[Itemized modification records]
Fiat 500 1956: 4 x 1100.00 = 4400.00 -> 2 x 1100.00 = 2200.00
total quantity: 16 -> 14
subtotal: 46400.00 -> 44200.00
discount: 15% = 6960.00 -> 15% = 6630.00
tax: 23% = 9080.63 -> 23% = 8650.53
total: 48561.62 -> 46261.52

==

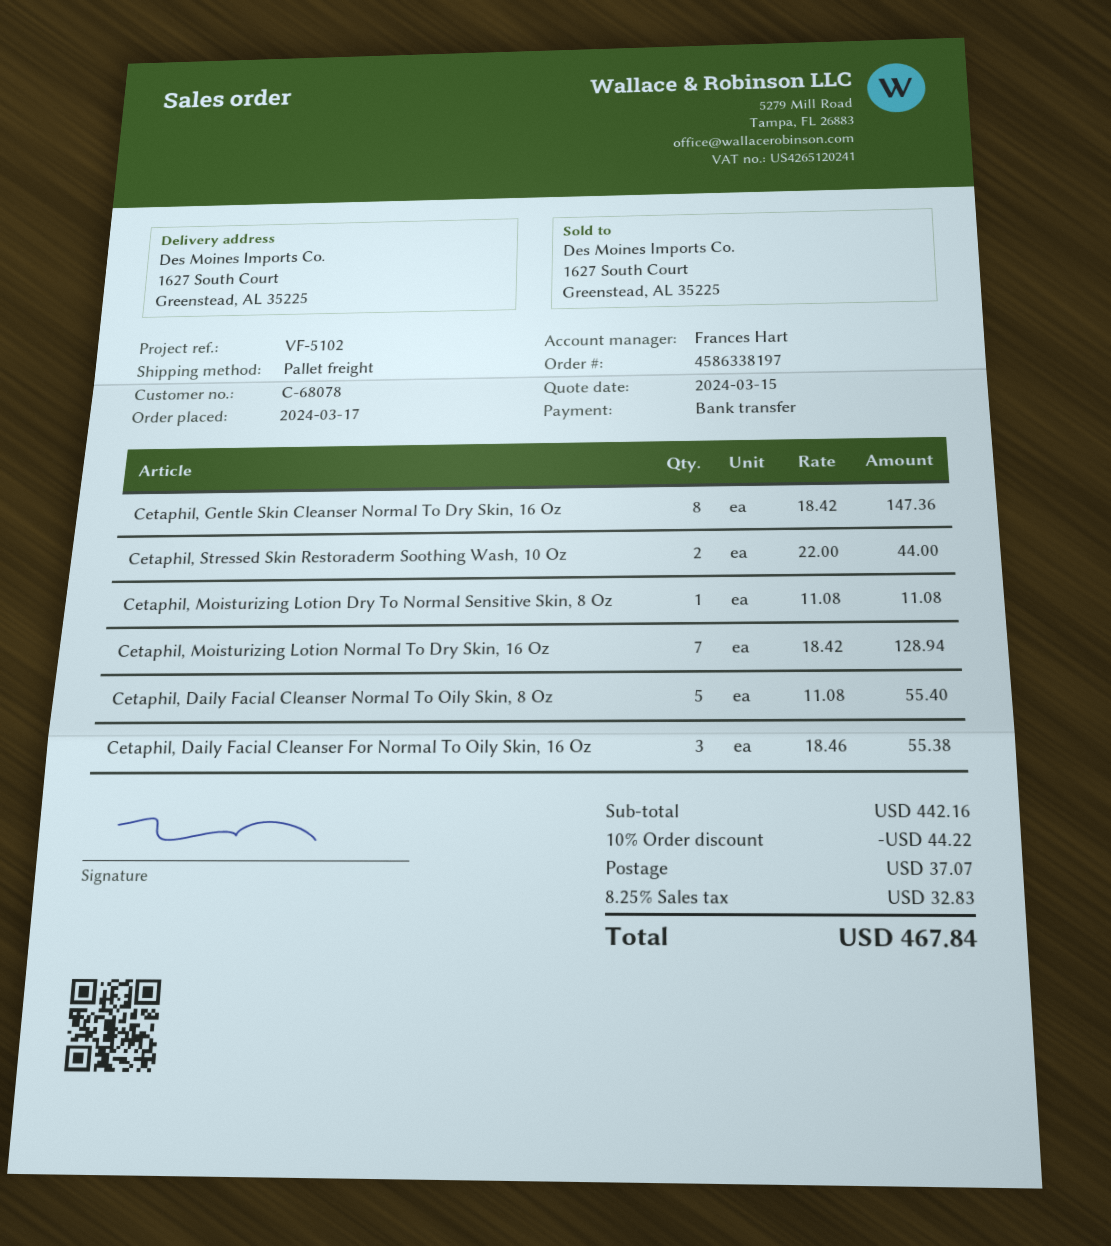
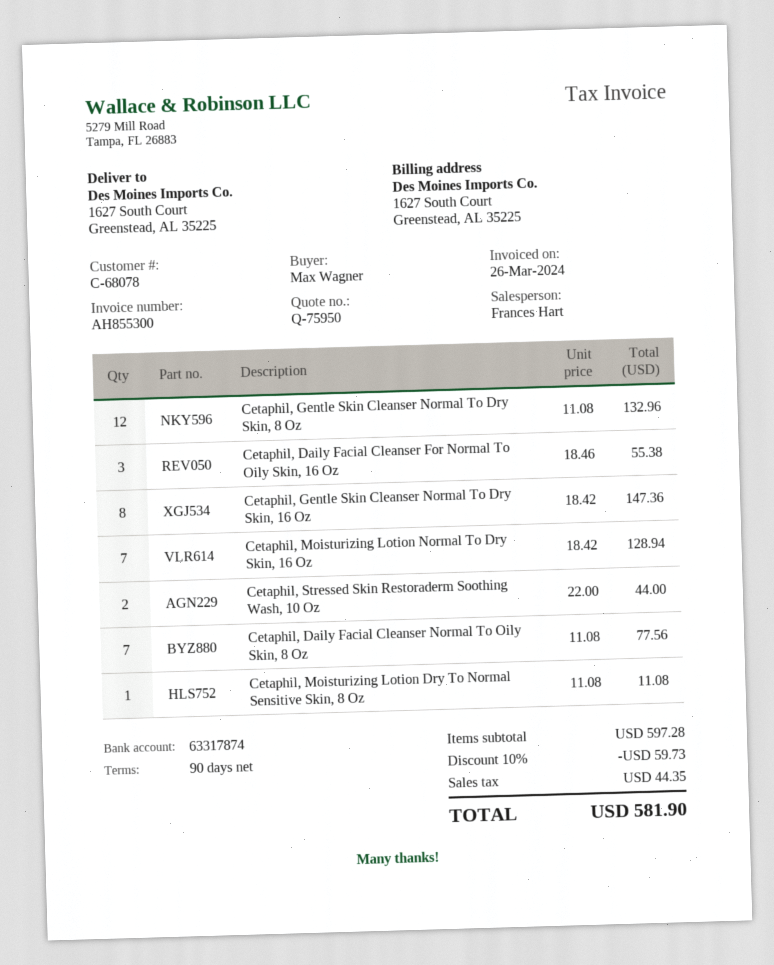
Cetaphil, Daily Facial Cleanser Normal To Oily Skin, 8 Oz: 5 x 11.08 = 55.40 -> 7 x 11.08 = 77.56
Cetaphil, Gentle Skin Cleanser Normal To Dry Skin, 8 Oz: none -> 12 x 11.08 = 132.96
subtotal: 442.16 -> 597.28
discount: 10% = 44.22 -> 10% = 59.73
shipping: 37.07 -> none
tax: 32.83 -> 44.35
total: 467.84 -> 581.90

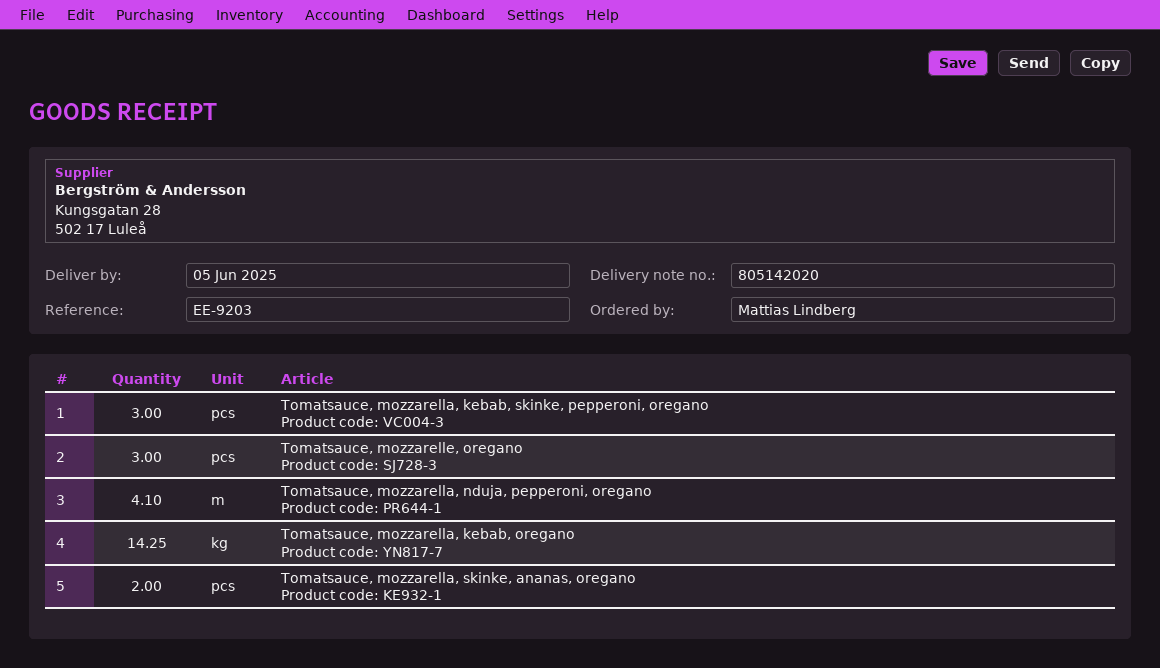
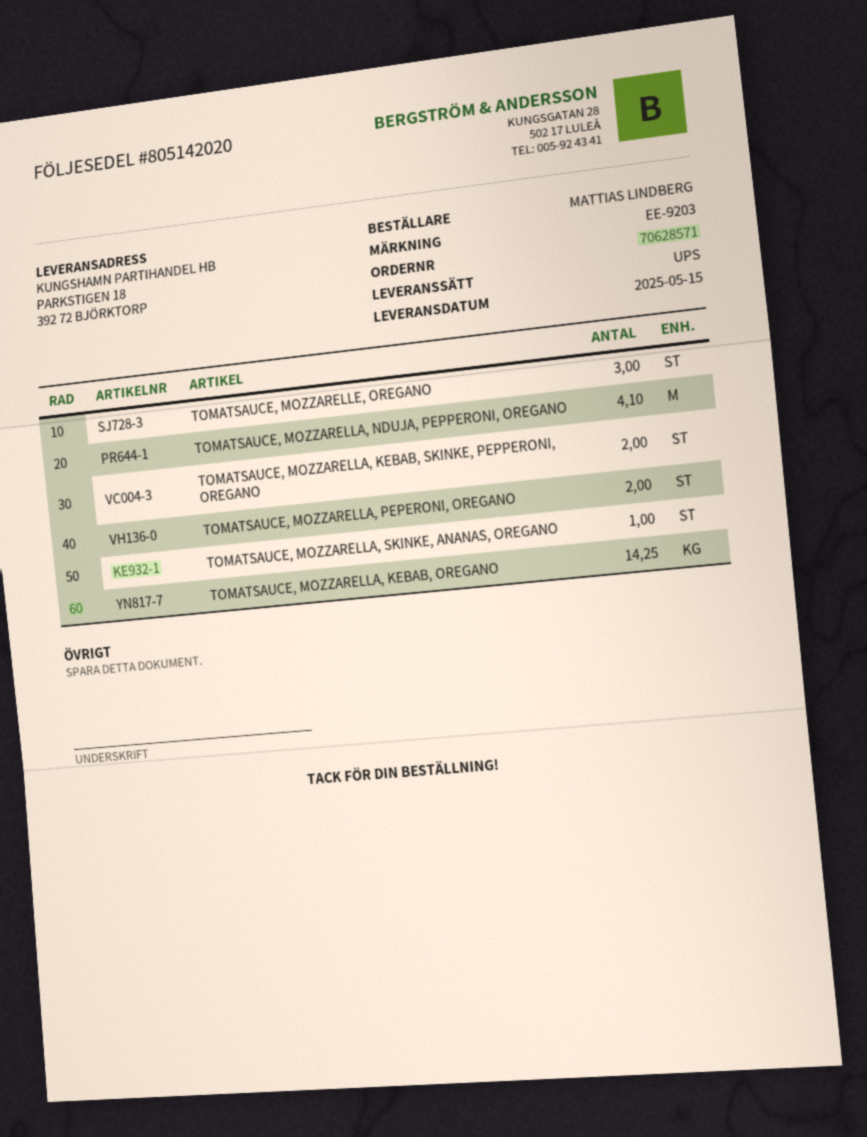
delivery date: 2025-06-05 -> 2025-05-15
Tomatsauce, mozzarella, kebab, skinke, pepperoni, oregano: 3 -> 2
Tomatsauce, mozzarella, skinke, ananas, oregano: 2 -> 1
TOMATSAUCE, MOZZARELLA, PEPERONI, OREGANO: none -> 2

[Exercise directions] Using only the entries above, output the line with "delivery date: 2025-06-05 -> 2025-05-15", the line with "TOMATSAUCE, MOZZARELLA, PEPERONI, OREGANO: none", and all lines between them, exactly as they stand.

[Task solution]
delivery date: 2025-06-05 -> 2025-05-15
Tomatsauce, mozzarella, kebab, skinke, pepperoni, oregano: 3 -> 2
Tomatsauce, mozzarella, skinke, ananas, oregano: 2 -> 1
TOMATSAUCE, MOZZARELLA, PEPERONI, OREGANO: none -> 2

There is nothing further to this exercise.